Ethiopia and the United Nations have reached an agreement to channel desperately needed humanitarian aid to a northern region where a month of war has killed, wounded and uprooted large numbers of people.
The pact, announced by UN officials on Wednesday, will allow aid workers “unimpeded” access to government-controlled areas of Tigray, where federal troops have been battling the Tigray People’s Liberation Front (TPLF) and captured the regional capital.
The war is believed to have killed thousands, sent more than 45,000 refugees into Sudan, displaced many more within Tigray, and worsened suffering in a region where 600,000 people were already dependent on food aid even before the flare-up from November 4.
The deal will allow the first aid to the region of six million people cut off due to the fighting between the federal and Tigray regional governments, each regarding the other as illegal.
For weeks, the UN and others pleaded for aid access amid reports of food, medicines and other supplies running out.
A UN humanitarian spokesman said the first mission to carry out a needs assessment will begin on Wednesday.
“We are of course working to make sure assistance will be provided in the whole region and for every single person who needs it,” he said.
“The UN and humanitarian partners in Ethiopia are committed to engaging with the federal government of Ethiopia and all parties to the conflict to ensure that humanitarian action in Tigray, Amhara and Afar regions be strictly based on needs and carried out in compliance with the globally agreed upon principles of humanity, impartiality, independence and neutrality,” the spokesman added.
On Wednesday, Reuters news agency reported that four Ethiopian aid workers were killed in Tigray last month.

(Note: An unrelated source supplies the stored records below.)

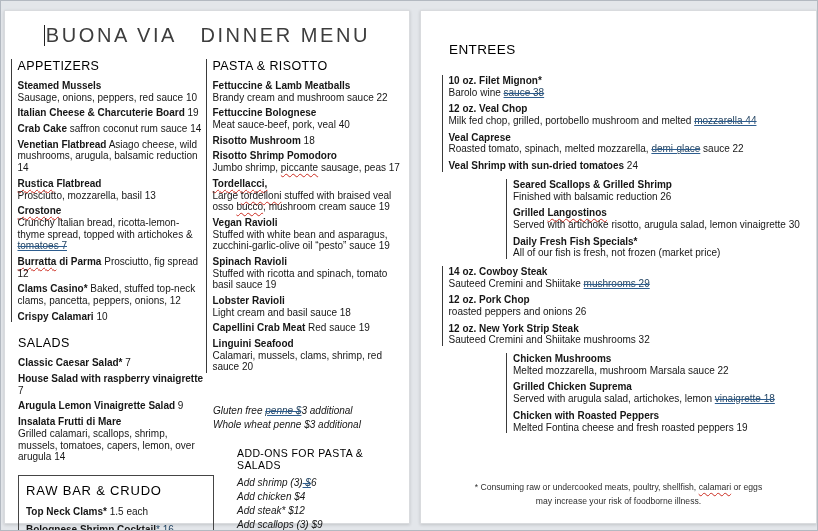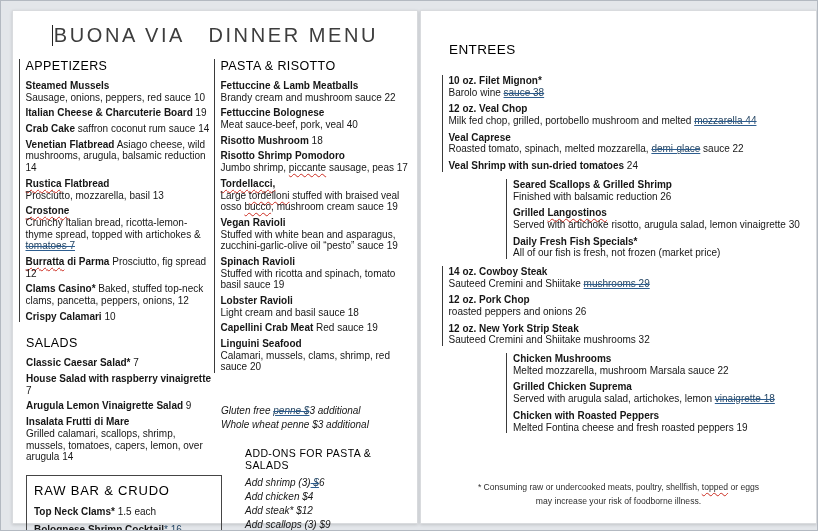--- a/index.html
+++ b/index.html
@@ -1,19 +1,19 @@
 <!DOCTYPE html>
 <html><head>
 <meta charset="utf-8">
 <style>
   *{box-sizing:border-box;margin:0;padding:0}
   body{font-family:"Liberation Sans",sans-serif;color:#161616;background:#cfd4da}
   .canvas{position:relative;width:818px;height:531px;background:#e3e6ea;border:1px solid #b3b9c1;overflow:hidden}
   .page{position:absolute;top:9px;height:514px;background:#fff;border:1px solid #d9dbde;box-shadow:0 1px 3px rgba(0,0,0,.15)}
-  .page-left{left:11px;width:406px}
+  .page-left{left:3px;width:406px}
   .page-right{left:419px;width:397px}
   .title-row{margin-top:13px;text-align:center;font-size:20px;letter-spacing:2.6px;color:#3d3d3d;white-space:pre}
   .cursor{display:inline-block;width:1px;height:21px;background:#222;vertical-align:-4px;margin-right:1px}
   .cols{display:flex;margin-top:12px;padding-left:13px}
   .col1{width:186px}
   .col2{width:196px;margin-left:9px}
   .sec-h{font-size:12.5px;font-weight:normal;letter-spacing:.4px;color:#000;margin:0 0 7px}
   .changebar{border-left:1.5px solid #3a3a3a;padding-left:6px;margin-left:-7.5px}
   .mi{margin:0 0 4px;font-size:10px;line-height:1.17}
   .ml{min-height:10px}
@@ -251,19 +251,19 @@
             </div>
             <div class="mi">
               <div class="ml"><span class="b">Chicken with Roasted Peppers</span></div>
               <div class="ml"><span>Melted Fontina cheese and fresh roasted peppers 19</span></div>
             </div>
           </div>
         </div>
     </div>
     <div class="footer">
         <div class="mi">
-          <div class="ml"><span>* Consuming raw or undercooked meats, poultry, shellfish, </span><span class="sq">topped</span><span> or eggs</span></div>
+          <div class="ml"><span>* Consuming raw or undercooked meats, poultry, shellfish, </span><span class="sq">calamari</span><span> or eggs</span></div>
           <div class="ml"><span>may increase your risk of foodborne illness.</span></div>
         </div>
       </div>
   </div>
 
 </div>
 
 </body></html>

The circumstances of their deaths were unclear, but they took place in one of four camps for Eritrean refugees, diplomatic and humanitarian sources told Reuters.
There was no immediate comment from Ethiopia’s government or the TPLF.
Wednesday marks a month since Ethiopian Prime Minister Abiy Ahmed announced a military operation against forces loyal to the TPLF.
Abiy, last year’s Nobel Peace Prize winner, has rejected the idea of dialogue with the TPLF leaders, who are on the run but say they continue to fight even after the government over the weekend declared victory after announcing the seizure of the regional capital, Mekelle.
Hundreds, possibly thousands, of people have been killed so far, and the UN has warned of a humanitarian catastrophe as civilians flee the fighting.
The UN says some two million people in Tigray need assistance – a doubling from the number before the fighting – and some one million people are displaced.
Food, fuel and cash are in short supply, according to the UN Office for the Coordination of Humanitarian Affairs (OCHA), while the International Committee of the Red Cross (ICRC) says basic medical equipment is lacking.
On Tuesday, the UN sounded alarm over severe food shortages being faced by nearly 100,000 Eritrean refugees sheltering in Tigray’s camps, requesting “urgent access” to deliver aid.
Eritreans often leave to escape mandatory, indefinite military service and repression or search for better opportunities out of what has long been one of the world’s most isolated countries.